WORK REQUEST:
Exclude the pictures, then restate exactly each line of the data below from the first through the line containing "(238, 50) none".

(Data excerpts)
━━━━━━━━━━━━━━━━━━━━━━━━━━━━━━
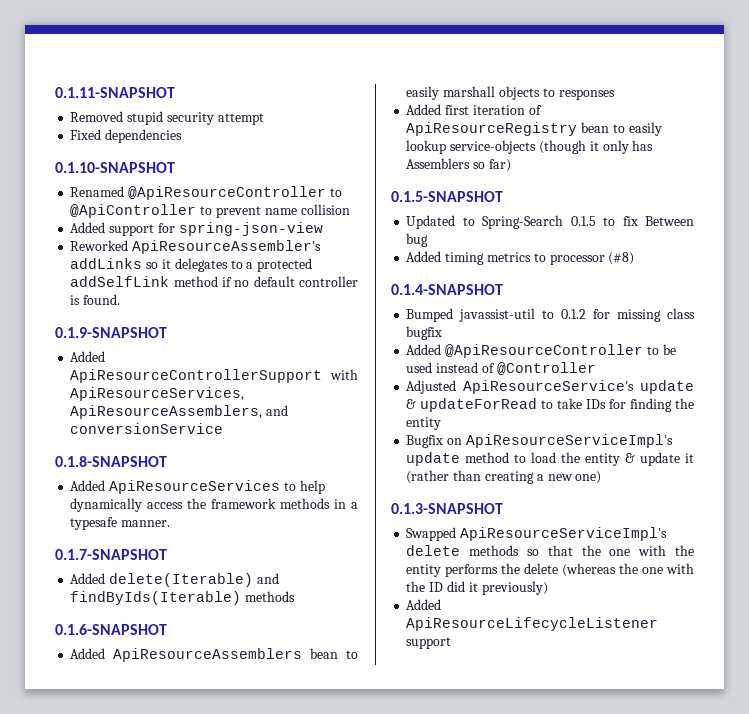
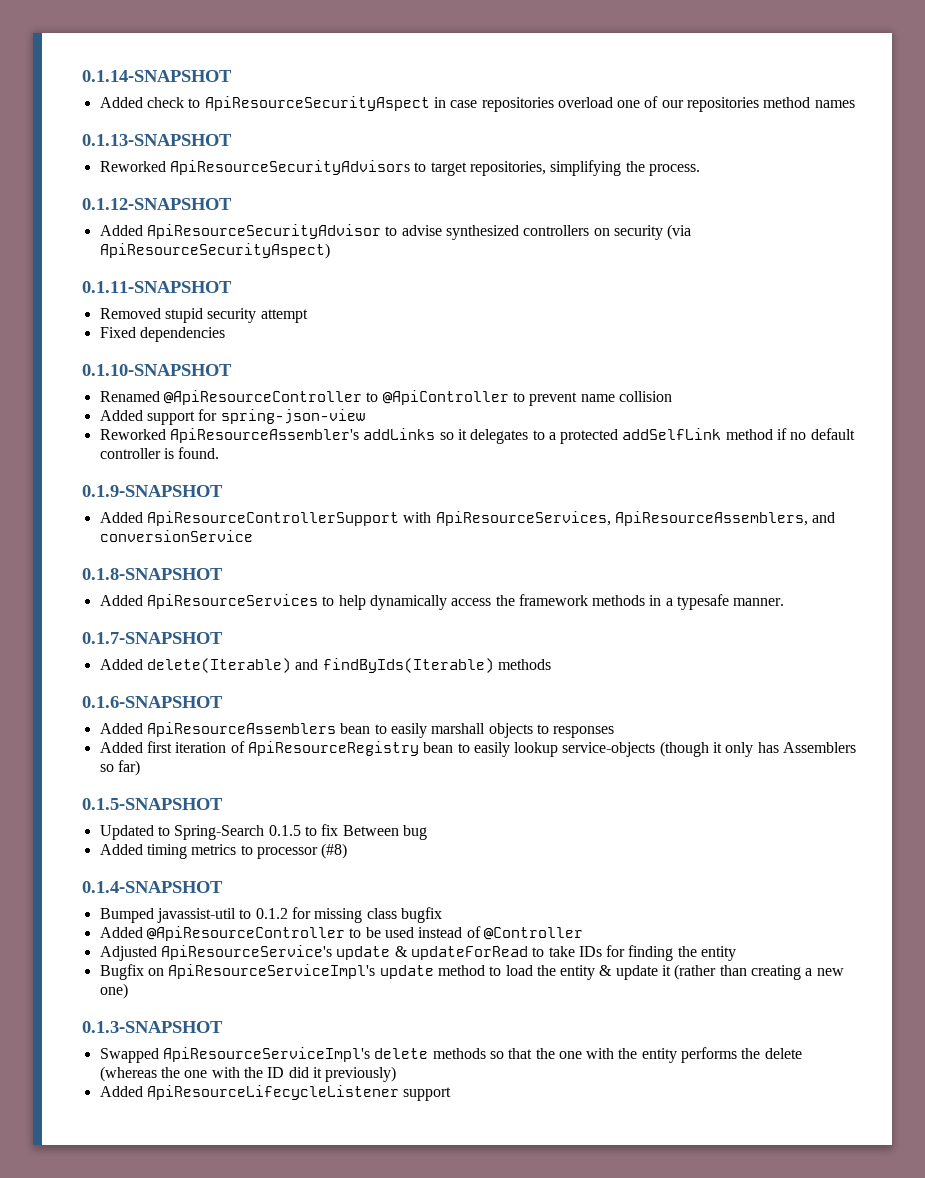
(55, 92) none -> [82,70,232,82] [99,96,855,112] [82,134,232,146] [99,160,700,176] [82,198,232,210] [99,224,692,240] [99,243,330,259] 0.1.14-SNAPSHOT // Added check to ApiResourceSecurityAspect in case repositories overload one of our repositories method names // 0.1.13-SNAPSHOT // Reworked ApiResourceSecurityAdvisors to target repositories, simplifying the process. // 0.1.12-SNAPSHOT // Added ApiResourceSecurityAdvisor to advise synthesized controllers on security (via ApiResourceSecurityAspect) //

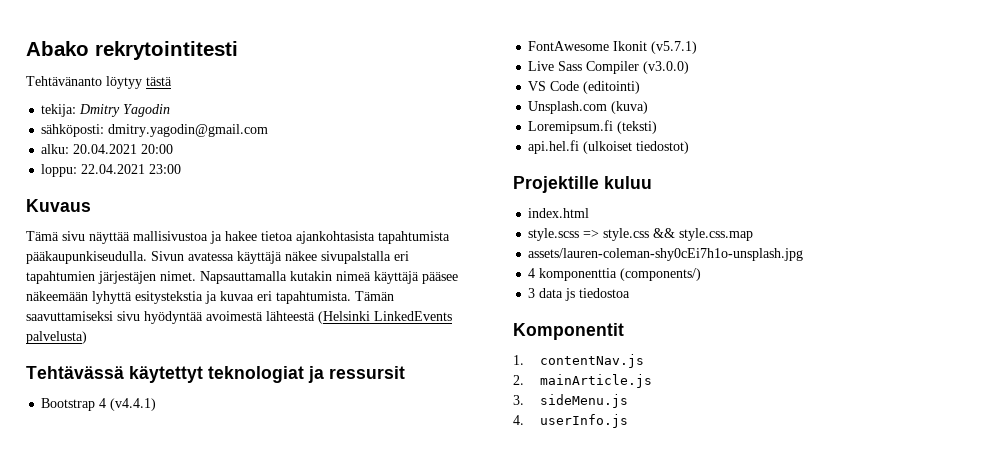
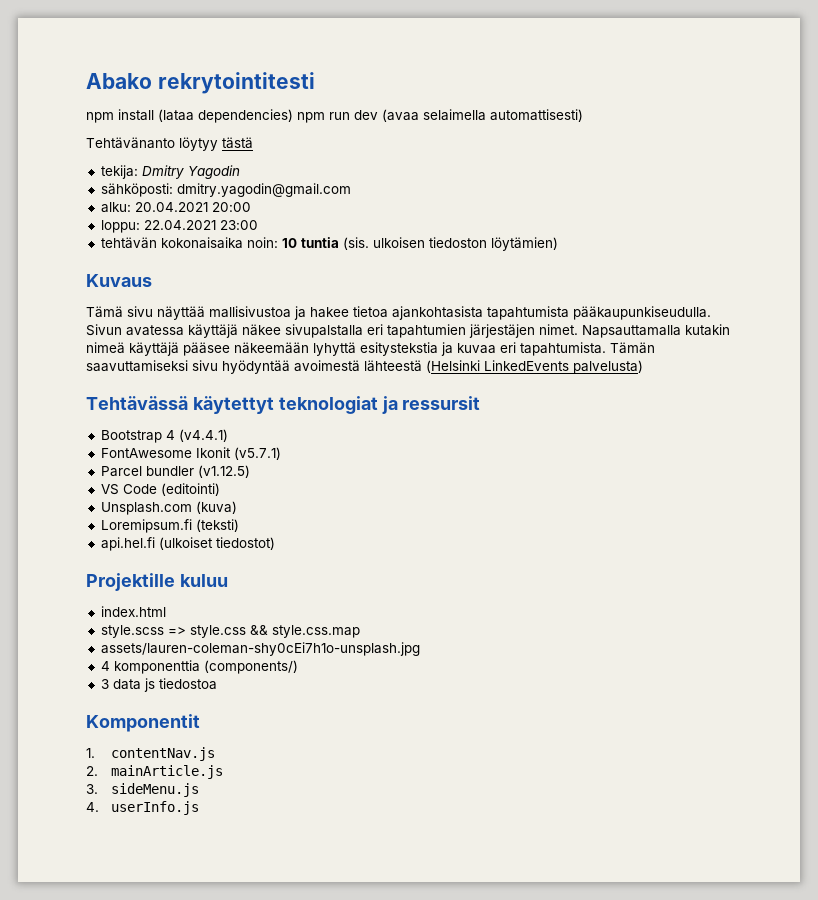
(238, 50) none -> [86,109,583,123] // npm install (lataa dependencies) npm run dev (avaa selaimella automattisesti)
(182, 169) none -> [100,237,558,251] // tehtävän kokonaisaika noin: 10 tuntia (sis. ulkoisen tiedoston löytämien)
[528,61,690,74] Live Sass Compiler (v3.0.0) -> [100,465,250,478] Parcel bundler (v1.12.5)

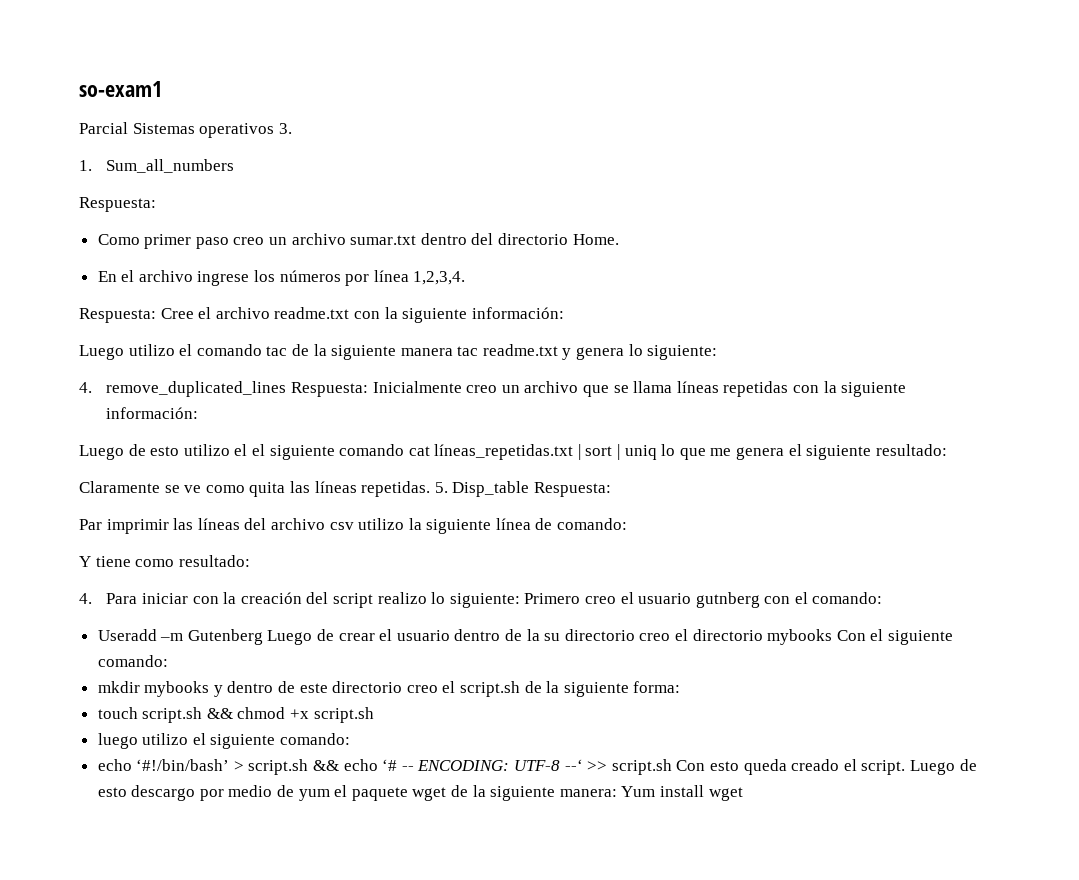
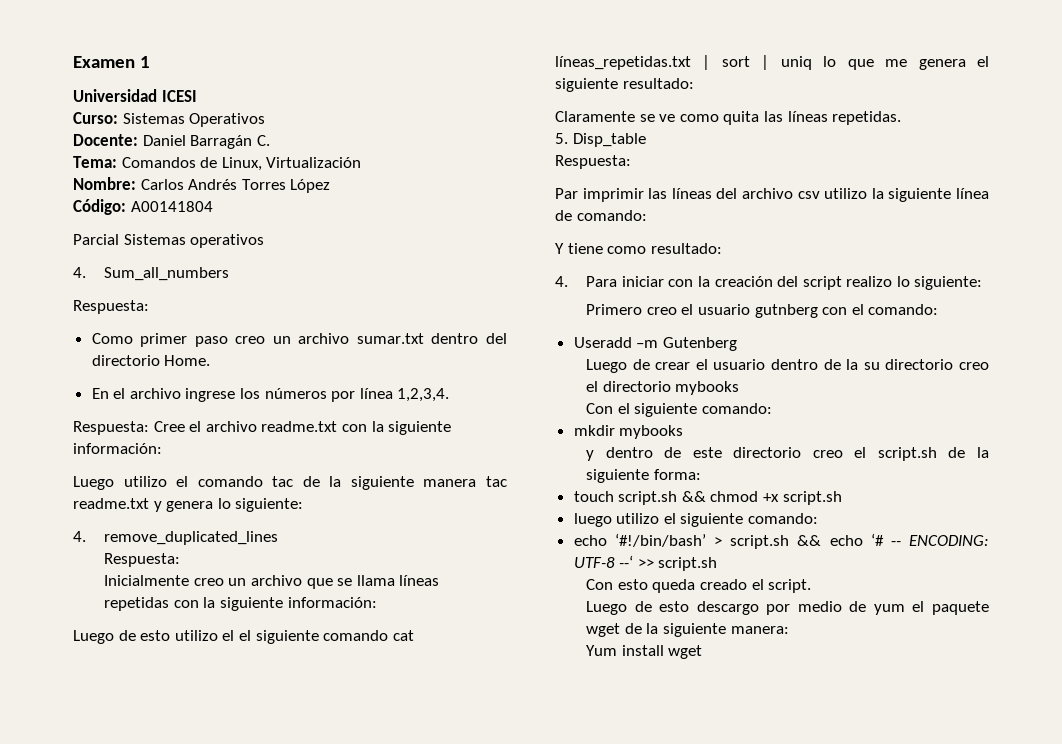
[79,81,162,97] so-exam1 -> [73,56,150,68] [73,89,197,102] [73,112,266,127] [73,134,270,149] [73,156,362,171] [73,177,331,193] [73,199,213,215] Examen 1 // Universidad ICESI // Curso: Sistemas Operativos // Docente: Daniel Barragán C. // Tema: Comandos de Linux, Virtualización // Nombre: Carlos Andrés Torres López // Código: A00141804
[278,123,292,134] [79,160,92,171] 3. // 1. -> [73,267,86,278] // 4.
[291,382,369,397] Respuesta: -> [104,553,181,567] // Respuesta: //
(431, 489) none -> (902, 118) //
(530, 489) none -> (646, 140) //
(520, 600) none -> (983, 283) //
(263, 637) none -> (737, 344) //
(833, 637) none -> (740, 388) //
(210, 689) none -> (684, 432) //
(672, 767) none -> (718, 564) //
(906, 767) none -> (812, 586) //
(617, 793) none -> (789, 630) //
━━━━━━━━━━━━━━━━━━━━━━━━━━━━━━
RESULT FOR THIS EXERCISE:
(55, 92) none -> [82,70,232,82] [99,96,855,112] [82,134,232,146] [99,160,700,176] [82,198,232,210] [99,224,692,240] [99,243,330,259] 0.1.14-SNAPSHOT // Added check to ApiResourceSecurityAspect in case repositories overload one of our repositories method names // 0.1.13-SNAPSHOT // Reworked ApiResourceSecurityAdvisors to target repositories, simplifying the process. // 0.1.12-SNAPSHOT // Added ApiResourceSecurityAdvisor to advise synthesized controllers on security (via ApiResourceSecurityAspect) //

(238, 50) none -> [86,109,583,123] // npm install (lataa dependencies) npm run dev (avaa selaimella automattisesti)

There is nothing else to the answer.